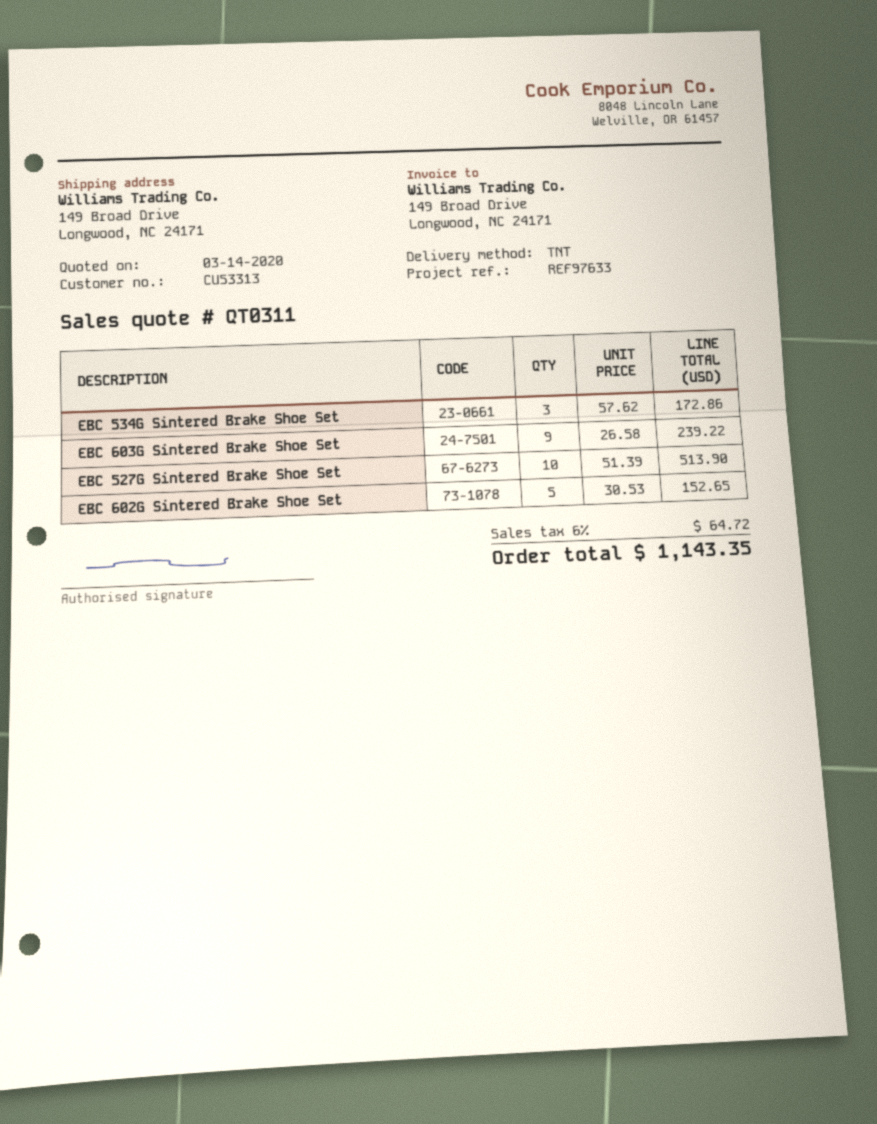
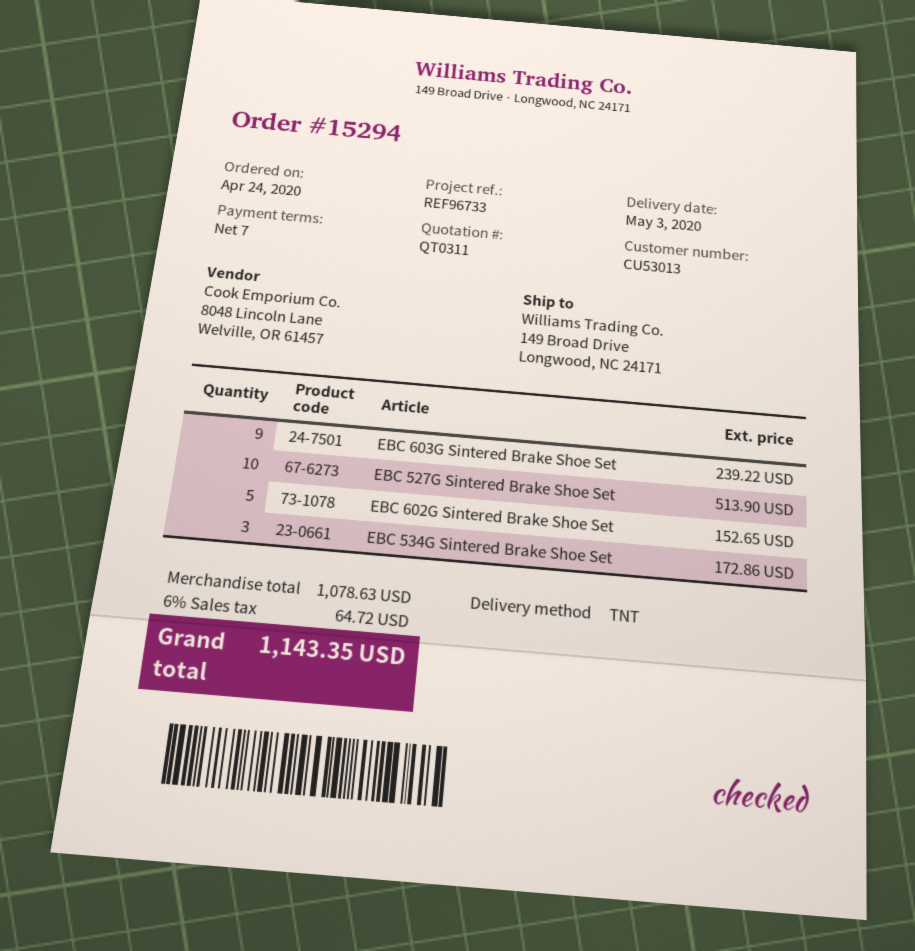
customer number: CU53313 -> CU53013
reference: REF97633 -> REF96733

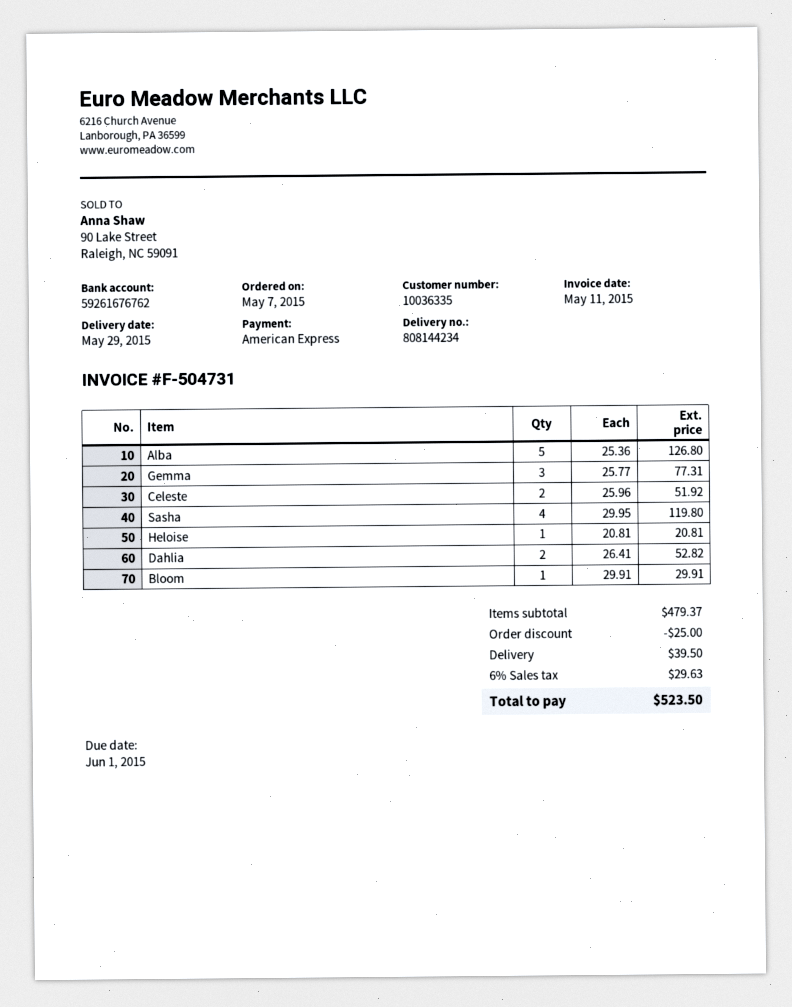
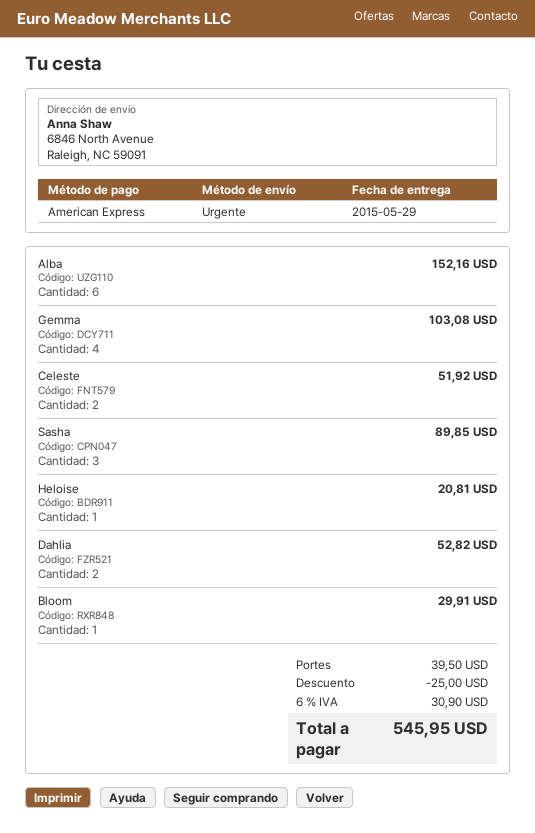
Alba: 5 for 126.80 -> 6 for 152.16
Gemma: 3 for 77.31 -> 4 for 103.08
Sasha: 4 for 119.80 -> 3 for 89.85
tax: 6% = 29.63 -> 6% = 30.90
total: 523.50 -> 545.95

#####

◆ **Prompt**: Print every record above exactly as written, leaving out the pictures.

◆ **Result of the task**:
customer number: CU53313 -> CU53013
reference: REF97633 -> REF96733

Alba: 5 for 126.80 -> 6 for 152.16
Gemma: 3 for 77.31 -> 4 for 103.08
Sasha: 4 for 119.80 -> 3 for 89.85
tax: 6% = 29.63 -> 6% = 30.90
total: 523.50 -> 545.95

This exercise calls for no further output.